And now the plutocrats shade the discussion, fan the anger, and shape the direction. Instead of the abandoned and near-abandoned private sector lower and middle class workers (see last post) finding some solidarity with their public sector brethren, the tried and true strategy of divide and conquer manifests, for those private sector workers are carted out to express their disgust with the “outrageously generous” benefits of the public sector.
Those benefits are sometimes overly generous or poorly funded and in need of adjustment or at least increased funding from the participants, but the discussion rarely stops there. It goes on to why should they have those pensions and benefits at all, “because we in the private sector don’t, all we have are 401k’s that we can barely afford to contribute anything to, and what little we do has gone down in value because of the stock market, and health insurance is outrageous, and we don’t get many holidays, and we don’t get more than 2 weeks vacation and can’t afford to be away from work that long anyway or to do much even if we could.”
Watch as the discussion morphs from better participant funding, delayed or somewhat reduced benefits, etc., to doing away with the benefits nearly entirely. At that point, the transformation will then be complete, and plutocrats will have achieved the victory they have sought.
Public sector benefits are poorly, and often unsustainably, funded. For several reasons. One is that many poor or even corrupt investment decisions have been made, and moneys squandered or lost, and the general legalized larceny of Wall Street has only exacerbated the problem several fold. A second is that a generally weakened or even anemic private sector of the lower and middle classes (the producers) have little to contribute—real wages have gone down for over 40 years. A third is the near-complete lack of public responsibility and facing reality from both elected officials and their constituents. But a fourth is that those with wealth, the very top 1% (and often even just .1%) have not only not paid their share, they have driven wealth upward to themselves by various mechanisms and then incredibly decided to then pay even less. They have effectively helped to defund government.

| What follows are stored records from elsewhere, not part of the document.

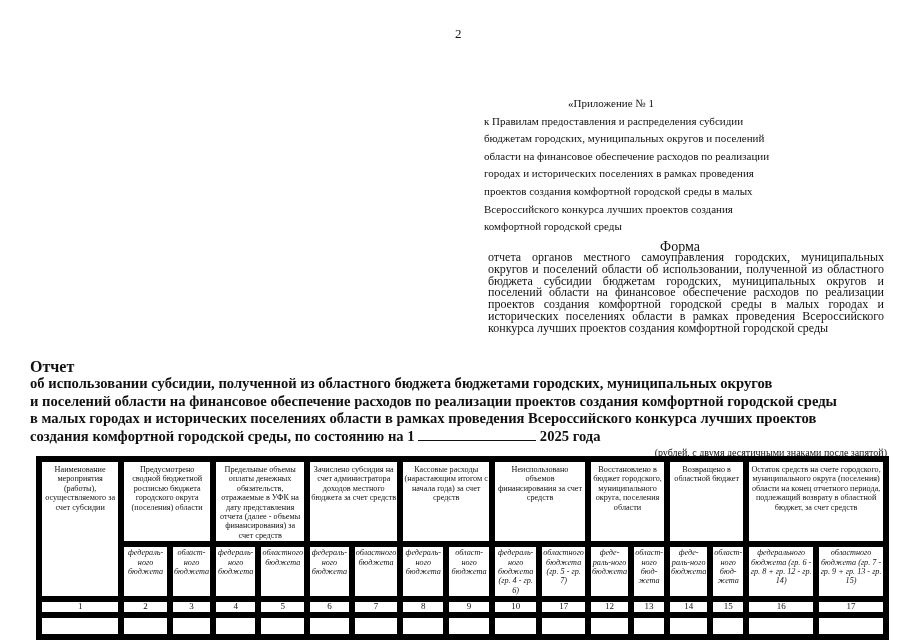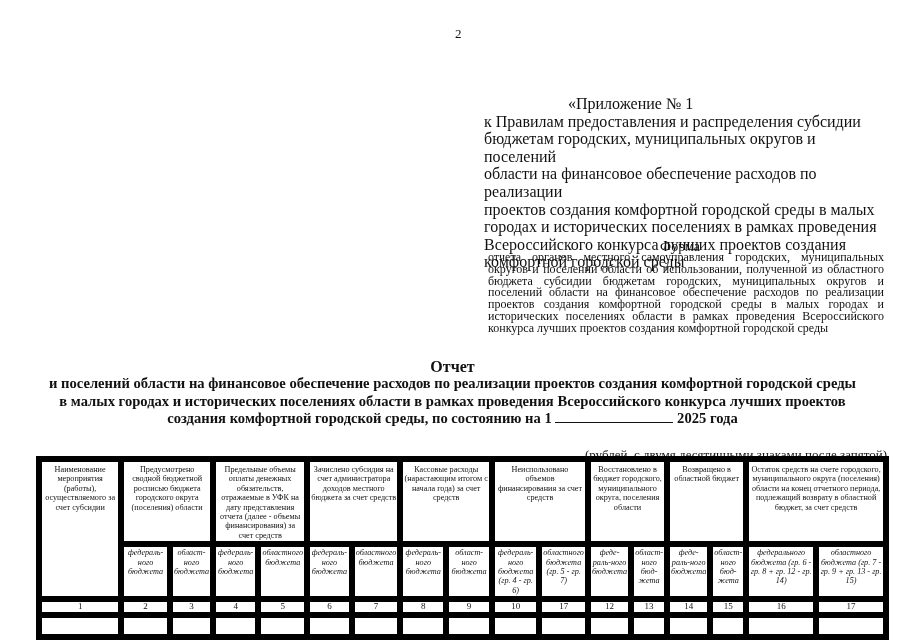--- a/index.html
+++ b/index.html
@@ -1,56 +1,57 @@
 <!DOCTYPE html>
 <html><head>
 <meta charset="utf-8">
 <style>
   html, body { margin:0; padding:0; background:#fff; }
   body { width:905px; height:640px; position:relative; overflow:hidden; color:#111;
          font-family:"Liberation Serif","DejaVu Serif",serif; }
   .pnum { position:absolute; left:455px; top:26px; font-size:13px; }
-  .appendix { position:absolute; left:484px; top:95px; width:400px; font-size:16px; line-height:17.6px; }
+  .appendix { position:absolute; left:484px; top:95px; width:400px; font-size:11px; line-height:17.6px; }
   .appendix .first { padding-left:84px; }
   .forma-title { position:absolute; left:480px; top:239px; width:400px; text-align:center; font-size:14px; }
   .forma-text { position:absolute; left:488px; top:252px; width:396px; font-size:12px; line-height:11.8px; text-align:justify; }
-  .report { position:absolute; left:30px; top:358px; width:845px; text-align:center;
+  .report { position:absolute; left:30px; top:358px; width:845px; 
             font-family:"Liberation Serif",serif; font-weight:bold; font-size:14.6px; line-height:17.4px; }
   .report .title { font-size:16px; }
   .blank { display:inline-block; width:118px; border-bottom:1px solid #111; height:12px; }
-  .units { position:absolute; right:18px; top:447px; font-size:13px; }
+  .units { position:absolute; right:18px; top:447px; font-size:10px; }
   table { position:absolute; left:36px; top:456px; width:853px; border-collapse:collapse;
           font-family:"Liberation Serif",serif; font-size:8.2px; line-height:9.4px; }
   td { border:6px solid #000000; text-align:center; vertical-align:top; padding:1px 1px; }
   tr.h1 td { height:72px; padding-top:3px; }
   tr.h2 td { height:32px;font-style:italic; }
   tr.num td { height:10px; padding:0; font-size:9px; }
   tr.data td { height:14px; }
 </style>
 </head>
 <body>
 
 <div class="pnum">2</div>
 
 <div class="appendix">
   <div class="first">«Приложение № 1</div>
   <div>к Правилам предоставления и распределения субсидии</div>
   <div>бюджетам городских, муниципальных округов и поселений</div>
   <div>области на финансовое обеспечение расходов по реализации</div>
+  <div>городах и исторических поселениях в рамках проведения</div>
   <div>проектов создания комфортной городской среды в малых</div>
-  <div>городах и исторических поселениях в рамках проведения</div>
   <div>Всероссийского конкурса лучших проектов создания</div>
   <div>комфортной городской среды</div>
 </div>
 
 <div class="forma-title">Форма</div>
 <div class="forma-text">отчета органов местного самоуправления городских, муниципальных округов и поселений области об использовании, полученной из областного бюджета субсидии бюджетам городских, муниципальных округов и поселений области на финансовое обеспечение расходов по реализации проектов создания комфортной городской среды в малых городах и исторических поселениях области в рамках проведения Всероссийского конкурса лучших проектов создания комфортной городской среды</div>
 
 <div class="report">
   <div class="title">Отчет</div>
+  <div>об использовании субсидии, полученной из областного бюджета бюджетами городских, муниципальных округов</div>
   <div>и поселений области на финансовое обеспечение расходов по реализации проектов создания комфортной городской среды</div>
   <div>в малых городах и исторических поселениях области в рамках проведения Всероссийского конкурса лучших проектов</div>
   <div>
     <span>создания комфортной городской среды, по состоянию на 1</span>
     <span class="blank"></span>
     <span>2025 года</span>
   </div>
 </div>
 
 <div class="units">(рублей, с двумя десятичными знаками после запятой)</div>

But you will hear little of all that. You will only hear intra-class vitriol as private sector workers, many of whom are in a state of exhausted desperation, scream at their public sector brothers and sisters. Scream that things are unsustainable, which is true. Scream that they can’t afford to fund things anymore, which is also true. But essentially scream as well that if they are miserable, everyone else on their level should be too.
And the plutocrats laugh on their way to victory and inverted totalitarianism.